Dataset records START

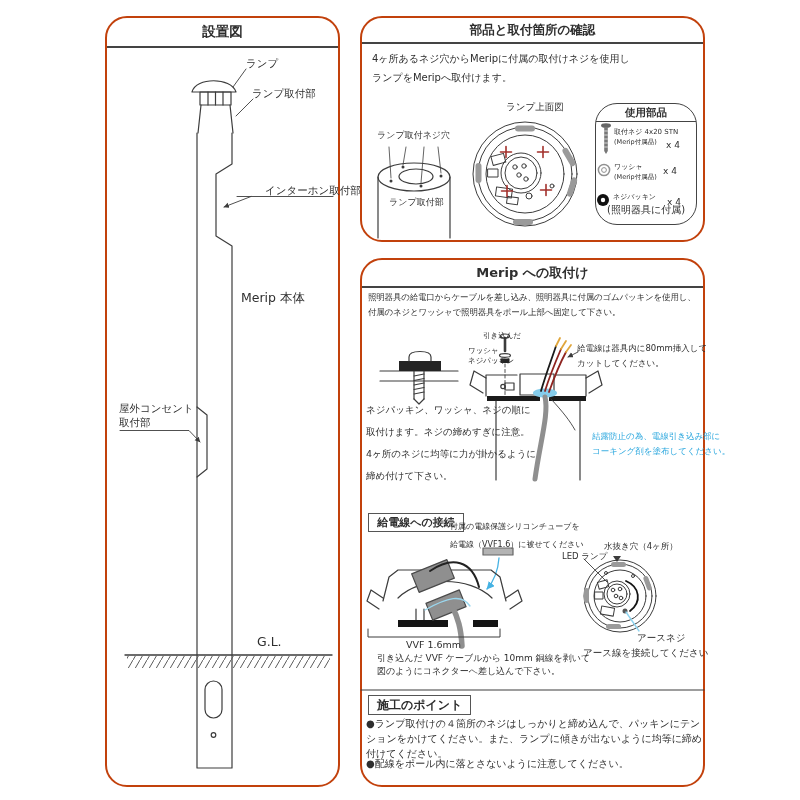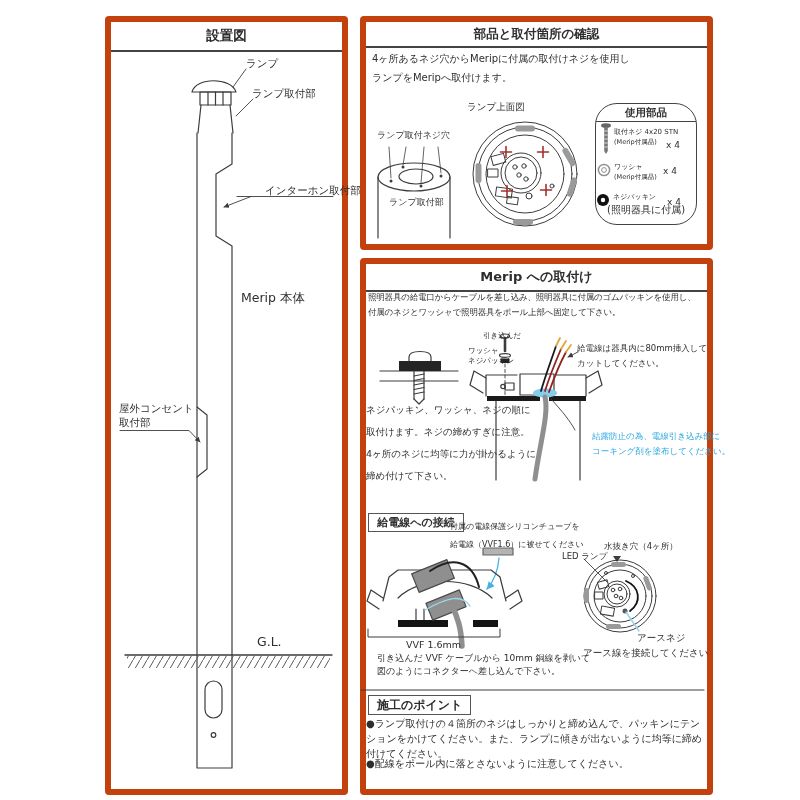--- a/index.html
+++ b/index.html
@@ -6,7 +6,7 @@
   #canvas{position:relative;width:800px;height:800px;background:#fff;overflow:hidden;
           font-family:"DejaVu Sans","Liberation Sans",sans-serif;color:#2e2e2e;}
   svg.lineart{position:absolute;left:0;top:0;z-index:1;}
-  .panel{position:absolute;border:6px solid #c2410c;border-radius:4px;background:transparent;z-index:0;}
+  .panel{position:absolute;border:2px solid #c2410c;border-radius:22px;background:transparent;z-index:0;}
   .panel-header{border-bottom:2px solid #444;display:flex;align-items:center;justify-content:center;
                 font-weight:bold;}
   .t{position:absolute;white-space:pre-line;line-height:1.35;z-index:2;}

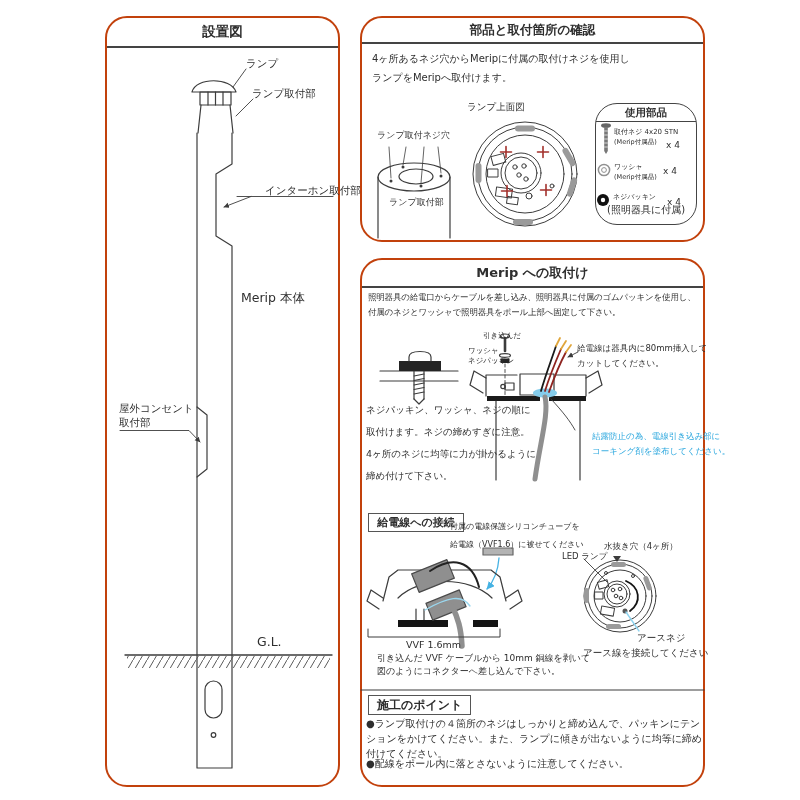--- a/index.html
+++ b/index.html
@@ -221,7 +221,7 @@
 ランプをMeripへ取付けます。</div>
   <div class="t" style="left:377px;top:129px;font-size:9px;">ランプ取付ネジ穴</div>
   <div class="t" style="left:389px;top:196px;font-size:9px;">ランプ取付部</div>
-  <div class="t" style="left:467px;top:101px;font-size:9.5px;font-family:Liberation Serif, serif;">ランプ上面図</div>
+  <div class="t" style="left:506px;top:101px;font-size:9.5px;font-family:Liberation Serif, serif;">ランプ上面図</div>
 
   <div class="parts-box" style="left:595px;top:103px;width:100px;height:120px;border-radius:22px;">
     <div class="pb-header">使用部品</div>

Dataset records END

**Task objective**
Without copying any picture, write out all of the material exactly as it reads.

**Output of the task**
--- a/index.html
+++ b/index.html
@@ -6,7 +6,7 @@
   #canvas{position:relative;width:800px;height:800px;background:#fff;overflow:hidden;
           font-family:"DejaVu Sans","Liberation Sans",sans-serif;color:#2e2e2e;}
   svg.lineart{position:absolute;left:0;top:0;z-index:1;}
-  .panel{position:absolute;border:6px solid #c2410c;border-radius:4px;background:transparent;z-index:0;}
+  .panel{position:absolute;border:2px solid #c2410c;border-radius:22px;background:transparent;z-index:0;}
   .panel-header{border-bottom:2px solid #444;display:flex;align-items:center;justify-content:center;
                 font-weight:bold;}
   .t{position:absolute;white-space:pre-line;line-height:1.35;z-index:2;}

--- a/index.html
+++ b/index.html
@@ -221,7 +221,7 @@
 ランプをMeripへ取付けます。</div>
   <div class="t" style="left:377px;top:129px;font-size:9px;">ランプ取付ネジ穴</div>
   <div class="t" style="left:389px;top:196px;font-size:9px;">ランプ取付部</div>
-  <div class="t" style="left:467px;top:101px;font-size:9.5px;font-family:Liberation Serif, serif;">ランプ上面図</div>
+  <div class="t" style="left:506px;top:101px;font-size:9.5px;font-family:Liberation Serif, serif;">ランプ上面図</div>
 
   <div class="parts-box" style="left:595px;top:103px;width:100px;height:120px;border-radius:22px;">
     <div class="pb-header">使用部品</div>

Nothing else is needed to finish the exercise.